How to do error handling with connected TPL dataflow blocks?

Question

it seems that I do not understand TPL Dataflow error handling.

Lets assume I have a list of items I wanna process and I use a ActionBlock for that:

var actionBlock = new ActionBlock<int[]>(async tasks =>
{
    foreach (var task in tasks)
    {
        await Task.Delay(1);

        if (task > 30)
        {
            throw new InvalidOperationException();
        }

        Console.WriteLine("{0} Completed", task);
    }
}, new ExecutionDataflowBlockOptions
{
    BoundedCapacity = 200,
    MaxDegreeOfParallelism = 4
});

for (i = 0; i < 10000; i++)
{
    if (!await bufferBlock.SendAsync(i))
    {
        break;
    }
}

actionBlock.Complete();

await actionBlock.Completion;

If an error occurs the block transitions to faulted state and SendAsync(...) returns false. I can just stop my loop and complete it and when I await the completion an exception is thrown. So far so good.

When I put a BufferBlock in between it does not work anymore:

bufferBlock.LinkTo(actionBlock, new DataflowLinkOptions
{
    PropagateCompletion = true
});

for (i = 0; i < 10000; i++)
{
    if (!await bufferBlock.SendAsync(i, cts.Token))
    {
        break;
    }
}

bufferBlock.Complete();

await actionBlock.Completion;

The call to SendAsync() just "blocks" forever, because the BufferBlock never transitions to faulted state.

The only solution I found is this:

using (var cts = new CancellationTokenSource())
{
    actionBlock.Completion.ContinueWith(x =>
    {
        if (x.Status != TaskStatus.RanToCompletion)
        {
            cts.Cancel();
        }
    });

    var i = 0;

    try
    {
        for (i = 0; i < 10000; i++)
        {
            if (cts.Token.IsCancellationRequested)
            {
                break;
            }

            if (!await bufferBlock.SendAsync(i, cts.Token))
            {
                break;
            }
        }
    }
    catch (OperationCanceledException)
    {
    }

    bufferBlock.Complete();

    await actionBlock.Completion;
}

Because the state propagates I have to listen to the state of the last block in my network and when this block stops I have to stop my loop.

Is this the intended way to work with Dataflow library or is there a better solution?
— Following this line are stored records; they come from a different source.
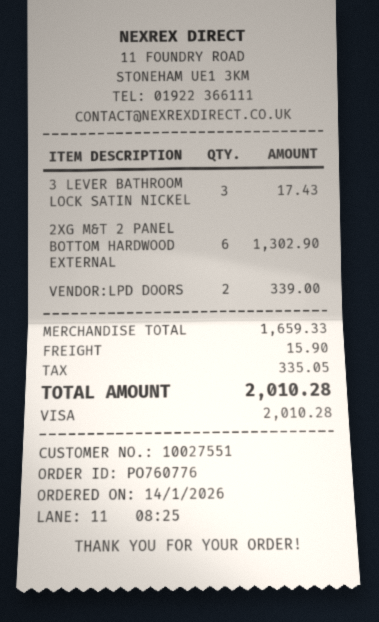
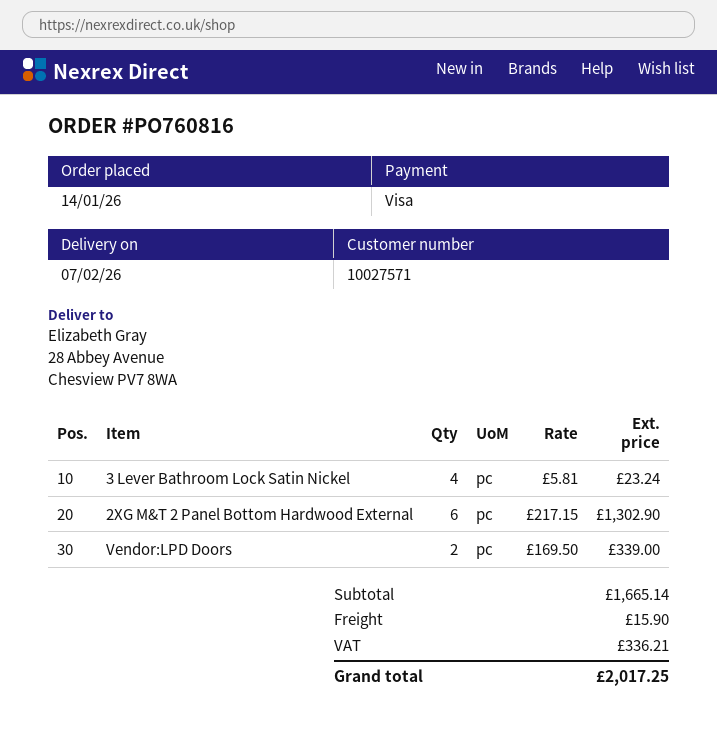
order number: PO760776 -> PO760816
customer number: 10027551 -> 10027571
3 LEVER BATHROOM LOCK SATIN NICKEL: 3 for 17.43 -> 4 for 23.24
subtotal: 1659.33 -> 1665.14
tax: 335.05 -> 336.21
total: 2010.28 -> 2017.25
Here is relevant question: [TPL Dataflow exception in transform block with bounded capacity](https://stackoverflow.com/questions/21603428/tpl-dataflow-exception-in-transform-block-with-bounded-capacity/). Btw my answer to that question addresses poorly this thorny problem. This GitHub issue shows another dimension of the problem: [No way to cancel completing dataflow blocks](https://github.com/dotnet/runtime/issues/52348). — Theodor Zoulias, Sep 15 '21 at 19:32
That's not the proper way to handle errors in a pipeline, nor are errors supposed to flow backwards. Blocks aren't function calls and a link doesn't represent any kind of ownership. This isn't a TPL Dataflow issue. The same happens in Go channels. — Panagiotis Kanavos, Sep 16 '21 at 08:39

score 4 · Answer 1 · edited Jun 08 '23 at 04:58

Don't allow unhandled exceptions. An unhandled exception in a block means the block and by extension the entire pipeline is terminally broken and must be aborted. That's not a TPL Dataflow bug, that's how the overall dataflow paradigm works. Exceptions are meant to signal errors up a call stack. There's no call stack in a dataflow though.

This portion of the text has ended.